Before-and-after change data:
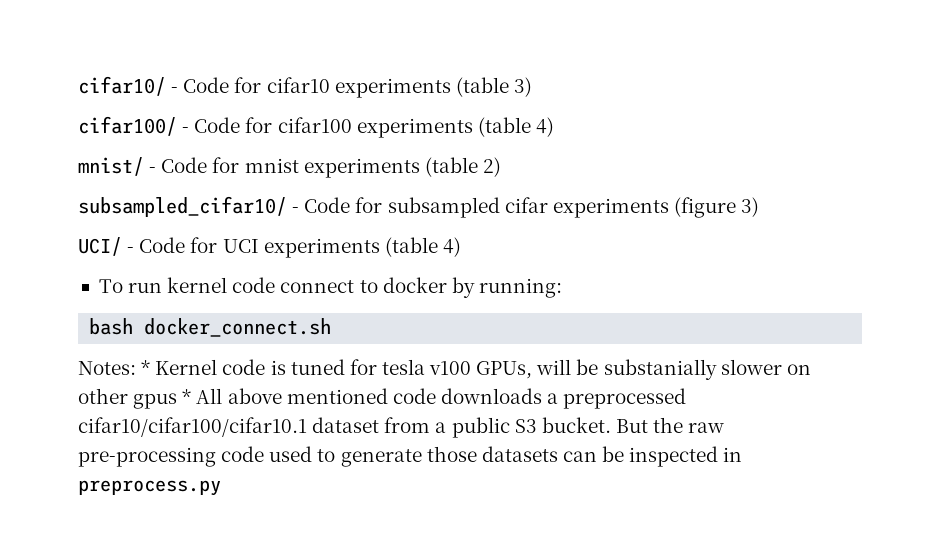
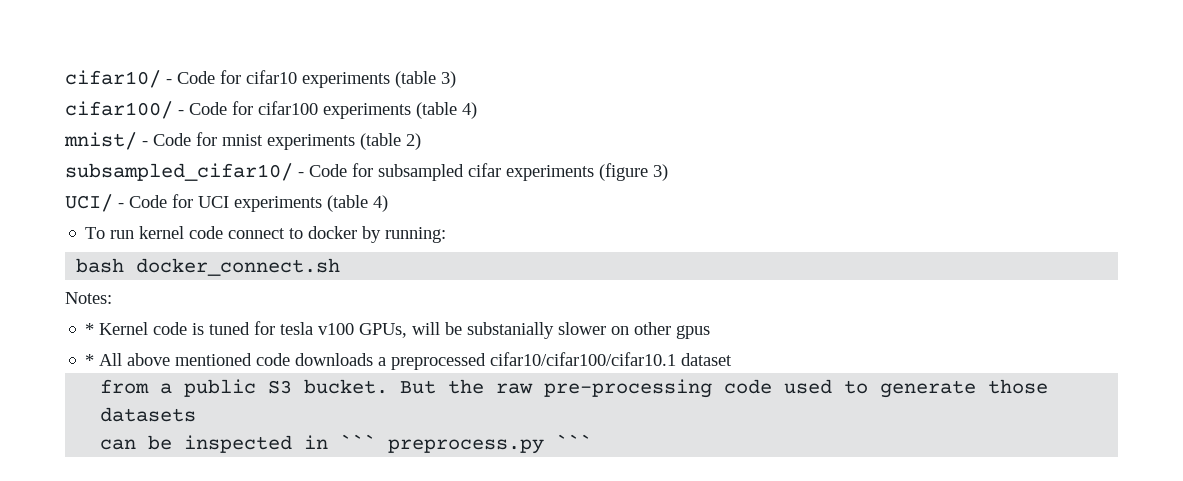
- Notes: * Kernel code is tuned for tesla v100 GPUs, will be substanially slower on other gpus * All above mentioned code downloads a preprocessed cifar10/cifar100/cifar10.1 dataset from a public S3 bucket.
+ Notes:
+ * Kernel code is tuned for tesla v100 GPUs, will be substanially slower on other gpus
+ * All above mentioned code downloads a preprocessed cifar10/cifar100/cifar10.1 dataset
+ from a public S3 bucket.
- But the raw pre-processing code used to generate those datasets can be inspected in preprocess.py
+ But the raw pre-processing code used to generate those datasets
+ can be inspected in ``` preprocess.py ```

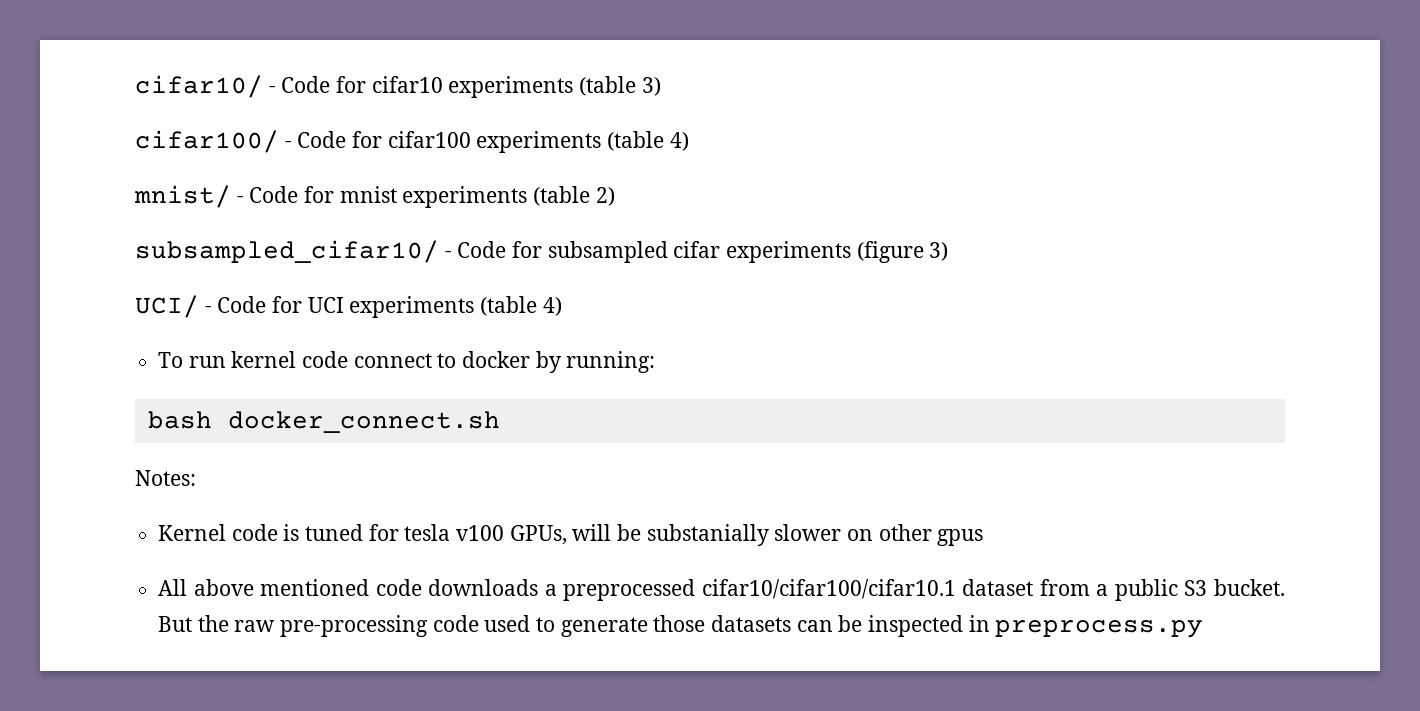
- * Kernel code is tuned for tesla v100 GPUs, will be substanially slower on other gpus
+ Kernel code is tuned for tesla v100 GPUs, will be substanially slower on other gpus
- * All above mentioned code downloads a preprocessed cifar10/cifar100/cifar10.1 dataset
- from a public S3 bucket.
+ All above mentioned code downloads a preprocessed cifar10/cifar100/cifar10.1 dataset from a public S3 bucket.
- But the raw pre-processing code used to generate those datasets
- can be inspected in ``` preprocess.py ```
+ But the raw pre-processing code used to generate those datasets can be inspected in preprocess.py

#### Your objective:
Copy the records above exactly. Do not carry any picture into the copy.

#### Reply:
- Notes: * Kernel code is tuned for tesla v100 GPUs, will be substanially slower on other gpus * All above mentioned code downloads a preprocessed cifar10/cifar100/cifar10.1 dataset from a public S3 bucket.
+ Notes:
+ * Kernel code is tuned for tesla v100 GPUs, will be substanially slower on other gpus
+ * All above mentioned code downloads a preprocessed cifar10/cifar100/cifar10.1 dataset
+ from a public S3 bucket.
- But the raw pre-processing code used to generate those datasets can be inspected in preprocess.py
+ But the raw pre-processing code used to generate those datasets
+ can be inspected in ``` preprocess.py ```

- * Kernel code is tuned for tesla v100 GPUs, will be substanially slower on other gpus
+ Kernel code is tuned for tesla v100 GPUs, will be substanially slower on other gpus
- * All above mentioned code downloads a preprocessed cifar10/cifar100/cifar10.1 dataset
- from a public S3 bucket.
+ All above mentioned code downloads a preprocessed cifar10/cifar100/cifar10.1 dataset from a public S3 bucket.
- But the raw pre-processing code used to generate those datasets
- can be inspected in ``` preprocess.py ```
+ But the raw pre-processing code used to generate those datasets can be inspected in preprocess.py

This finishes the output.